__BRIEF__:
In the entries below, identify every line with the string "variables" and copy it.

(Revision tracking records)

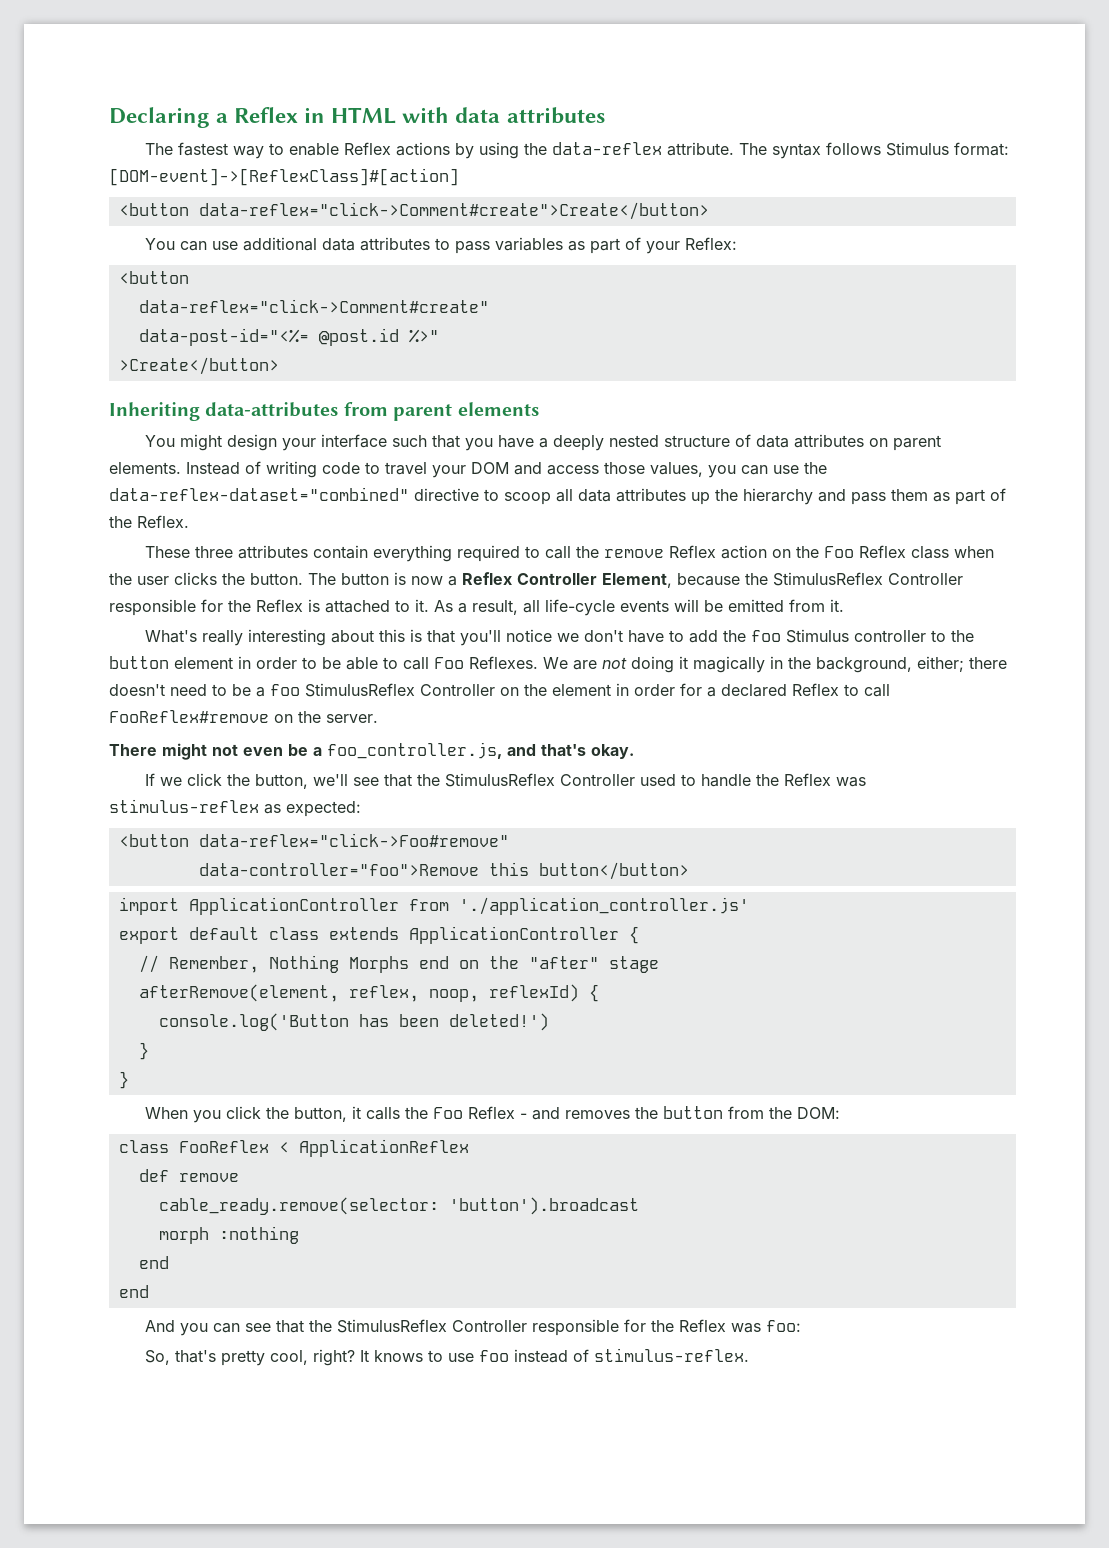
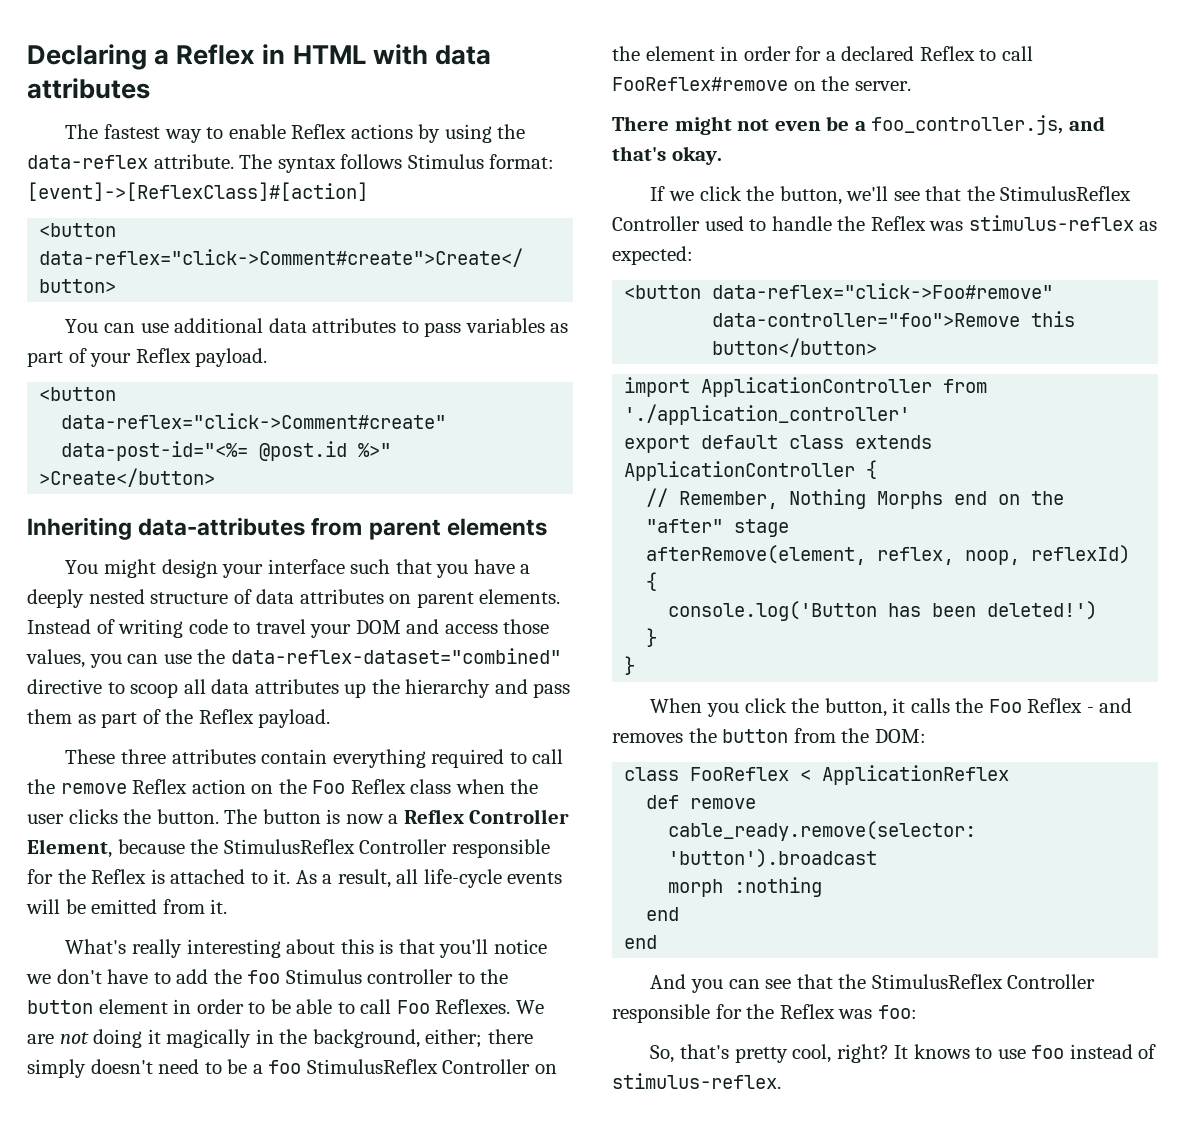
- The syntax follows Stimulus format: [DOM-event]->[ReflexClass]#[action]
+ The syntax follows Stimulus format: [event]->[ReflexClass]#[action]
- You can use additional data attributes to pass variables as part of your Reflex:
+ You can use additional data attributes to pass variables as part of your Reflex payload.
- Instead of writing code to travel your DOM and access those values, you can use the data-reflex-dataset="combined" directive to scoop all data attributes up the hierarchy and pass them as part of the Reflex.
+ Instead of writing code to travel your DOM and access those values, you can use the data-reflex-dataset="combined" directive to scoop all data attributes up the hierarchy and pass them as part of the Reflex payload.
- We are not doing it magically in the background, either; there doesn't need to be a foo StimulusReflex Controller on the element in order for a declared Reflex to call FooReflex#remove on the server.
+ We are not doing it magically in the background, either; there simply doesn't need to be a foo StimulusReflex Controller on the element in order for a declared Reflex to call FooReflex#remove on the server.
- import ApplicationController from './application_controller.js'
+ import ApplicationController from './application_controller'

__REPLY__:
- You can use additional data attributes to pass variables as part of your Reflex:
+ You can use additional data attributes to pass variables as part of your Reflex payload.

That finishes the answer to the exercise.